Os comentários de Spurgeon sobre o esforço no ministério precisam ser entendidos à luz de sua prática de descanso e renovação. Por exemplo, a partir de 1871 ele fez viagens anuais a Menton, na França, buscando restauração e recuperação — normalmente por dois meses seguidos. Spurgeon ensinava e praticava o descanso visando sua utilidade a longo prazo. Suas palavras firmes sobre o peso do ministério, portanto, estavam mais ligadas à sua visão de identidade pastoral do que a uma prescrição sobre-humana para a prática ministerial.
Bênçãos do Sofrimento Necessário
Além de suportar as pressões do ministério, Spurgeon enfrentou uma série de outras provações: aflições físicas, mentais, emocionais e espirituais. A gota e outras enfermidades lhe causavam intensa dor, afastando-o das responsabilidades pastorais por semanas no início de 1867, enquanto sua saúde se deteriorava de forma constante entre 1879 e 1892. Suas lutas mentais também foram profundamente desafiadoras, especialmente sua batalha por toda a vida contra a depressão, a insônia e as mudanças bruscas de humor que se intensificaram após o desastre no Surrey Music Hall.
Spurgeon cria que o sofrimento poderia trazer benefícios espirituais de diversas formas aos crentes; e refletia especialmente sobre o bem que uma variedade de males poderia proporcionar ao coração do pastor.

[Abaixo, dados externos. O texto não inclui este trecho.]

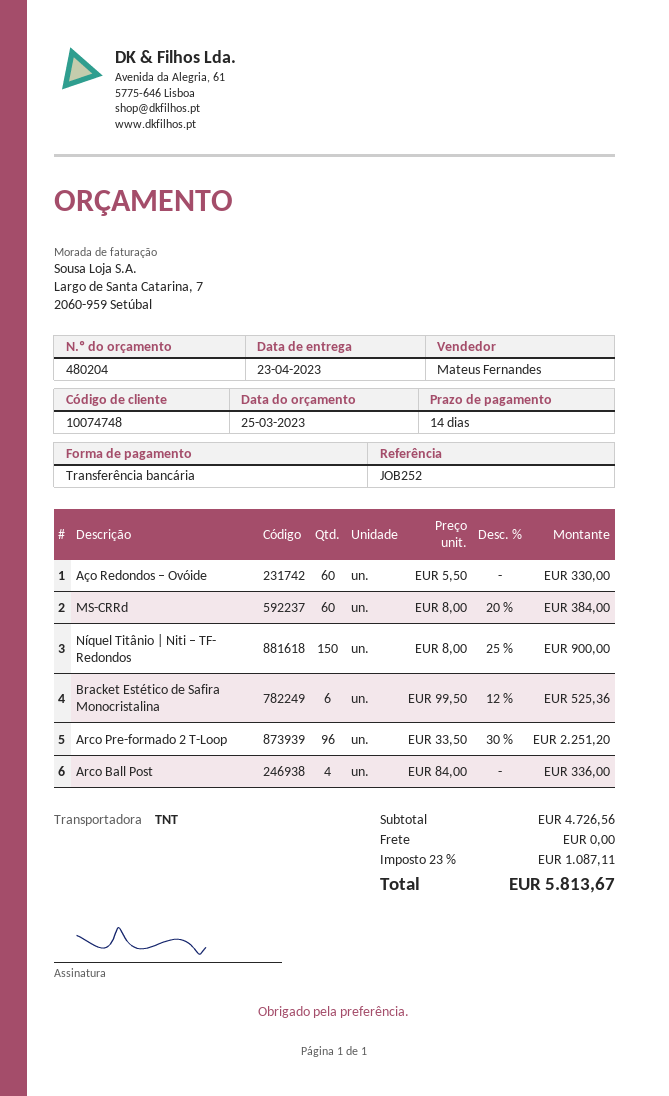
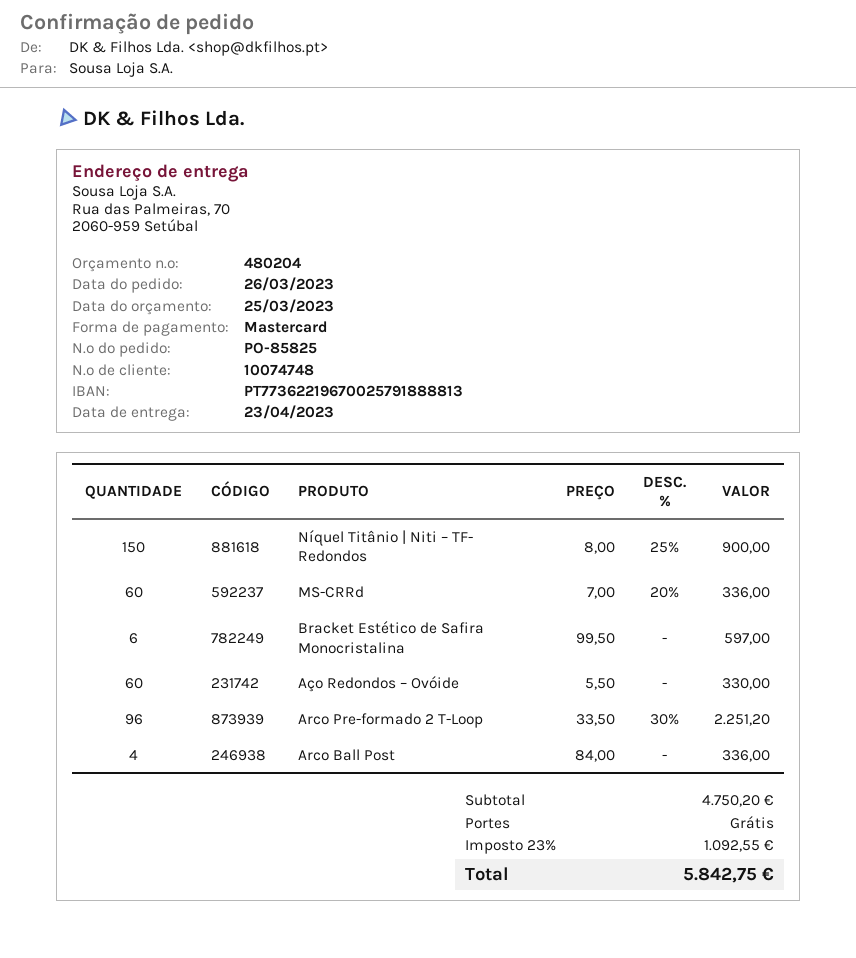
payment method: bank transfer -> Mastercard
MS-CRRd: 60 x 8.00 - 20% = 384.00 -> 60 x 7.00 - 20% = 336.00
Bracket Estético de Safira Monocristalina: 6 x 99.50 - 12% = 525.36 -> 6 x 99.50 = 597.00
subtotal: 4726.56 -> 4750.20
tax: 23% = 1087.11 -> 23% = 1092.55
total: 5813.67 -> 5842.75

Em tempos de conforto e prosperidade, os pastores podem confiar demais em si mesmos, desviar os olhos das promessas de Deus, esquecer-se da eternidade ou negligenciar a força que vem do Espírito. Por meio do sofrimento, o pastor aprende a viver as verdades que proclama. Spurgeon perguntava: “Pode um homem conhecer de fato qualquer verdade do evangelho antes de conhecê-la pela experiência?”.
A teologia ministerial de Spurgeon deve ser a principal lente pela qual compreendemos seus sofrimentos — e não o contrário, como se suas dores fossem o fator determinante na formação de seu ministério. Sua visão de ministério o levou às aflições, motivou-o a perseverar apesar delas e serviu como lente permanente pela qual interpretava cada provação que, pacientemente, suportava.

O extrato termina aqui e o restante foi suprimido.